3️⃣ Adding an Environment Variable
Now, let's head back to the Lambda console. To make our Lambda function more flexible and easier to maintain, we'll define the IAM role name of the member account as an environment variable, rather than hardcoding it directly in the function. This approach ensures that if we need to update the role in the future, we can do so without modifying the function code itself. It's a simple yet effective way to streamline updates and improve long-term manageability.

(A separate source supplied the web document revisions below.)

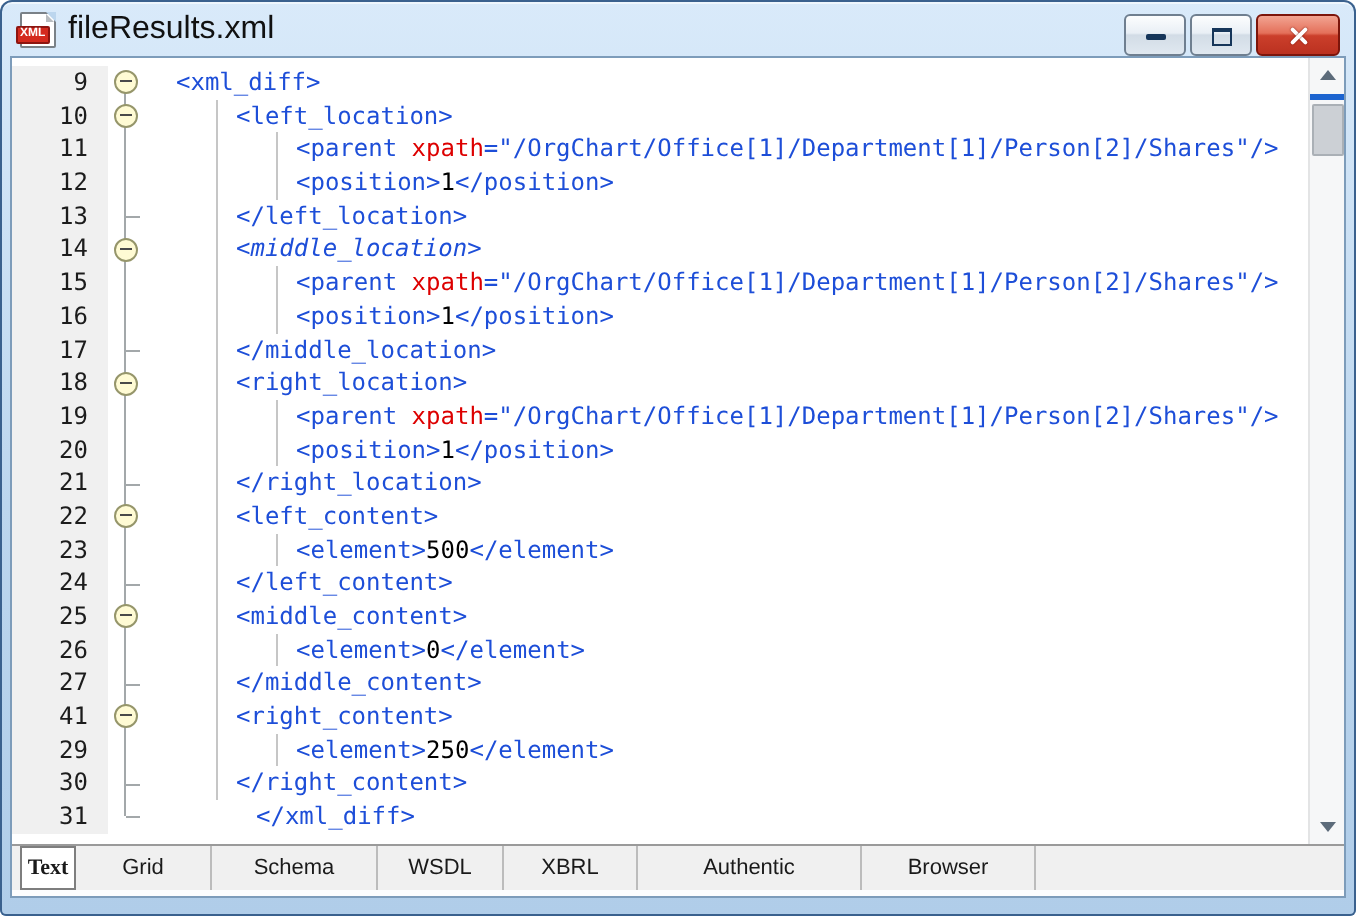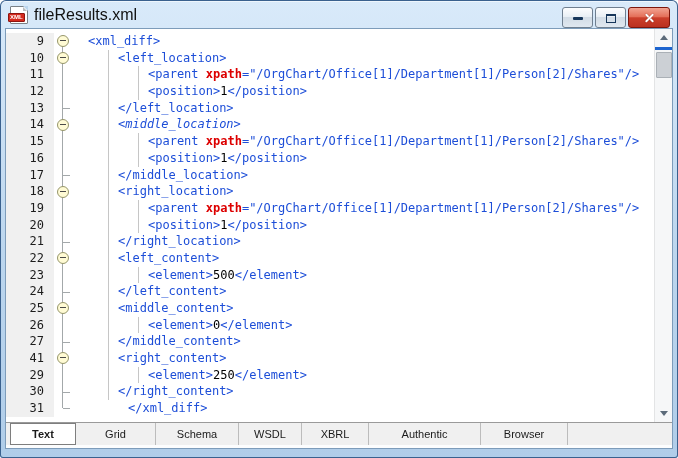"xpath" .tok-attr { font-weight: bold -> none }
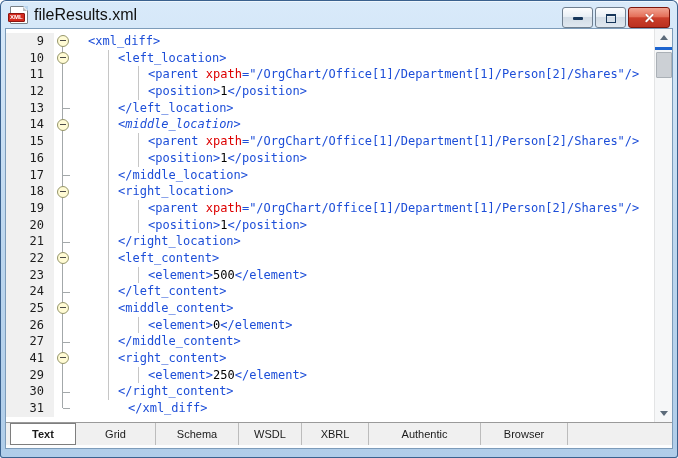"Text" div.tab { font-family: none -> Liberation Serif, serif; width: 66px -> 28px }
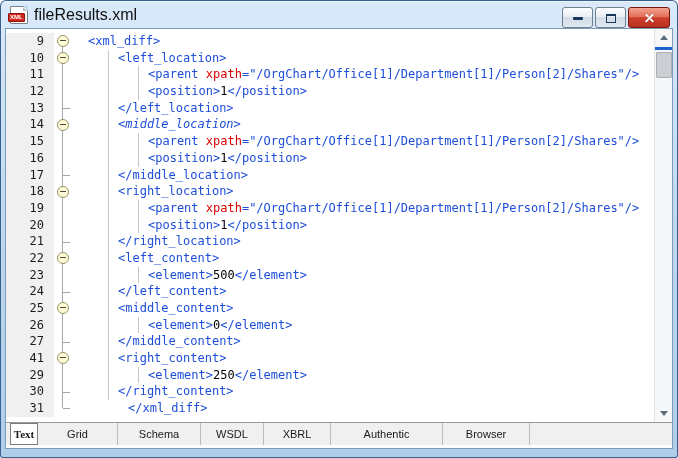"Grid" div.tab { width: 80px -> 68px }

4️⃣ Writing the Lambda Function
Now, let’s write the Python code for our Lambda function. This function will:
✅ Retrieve the role name from environment variables.
✅ Assume the cross-account IAM role in the member account.
✅ Use temporary credentials to list S3 buckets in the member account.
Here’s the full code:
import boto3
import os
def lambda_handler(event, context):
role_name = os.environ['CROSS_ACCOUNT_ROLE_NAME']
account_id = "123456789012"
role_arn = f"arn:aws:iam::{account_id}:role/{role_name}"
session_name = 'LambdaSession'
sts_client = boto3.client('sts')
assumed_role_object = sts_client.assume_role(
RoleArn=role_arn,
ExternalId='0B7C3A30-4713-4825-8A83-64A15B3B3483',
RoleSessionName=session_name
)
credentials = assumed_role_object['Credentials']
# Use the temporary credentials to create a new client for the service you want to access
s3_client = boto3.client(
's3',
aws_access_key_id=credentials['AccessKeyId'],
aws_secret_access_key=credentials['SecretAccessKey'],
aws_session_token=credentials['SessionToken']
)
# Example: List S3 buckets
response = s3_client.list_buckets()
if 'Buckets' in response:
print('Existing buckets:')
for bucket in response['Buckets']:
print(f' {bucket["Name"]}')
else:
print('No S3 buckets found.')
🔹 Fetching Role Details – The function retrieves the role name from the environment variable and constructs the IAM role ARN dynamically.
🔹 Assuming the Role – Using AWS STS, the function assumes the cross-account role and receives temporary credentials.
🔹 Using Temporary Credentials – These credentials allow the function to interact with AWS services (e.g., S3) in the member account.
🔹 Interacting with AWS Services – It creates an S3 client and lists all available buckets in the member account.
Setting Up the IAM Role in the Member Account
To allow the Lambda function in the central account to access resources in the member account, we need to create an IAM role that grants the necessary permissions.
1️⃣ Generate a Unique External ID
For additional security, AWS recommends using an External ID when allowing cross-account access. This ensures that only your Lambda function can assume the role.
Run the following command to generate a UUID (Universally Unique Identifier):
alexanderhose@Alexanders-Air ~ % uuidgen
0B7C3A30-4713-4825-8A83-64A15B3B3483
We’ll use this as the External ID when creating the IAM role.
2️⃣ Creating the IAM Role
Now, let's create the IAM role in the member account:

For this example, we grant read-only access to S3 in the member account:
- In the Permissions policies step, search for
AmazonS3ReadOnlyAccess
. - Select the policy and click Next.
🚨 Security Tip: In production, create a custom policy with only the necessary permissions instead of using a broad managed policy.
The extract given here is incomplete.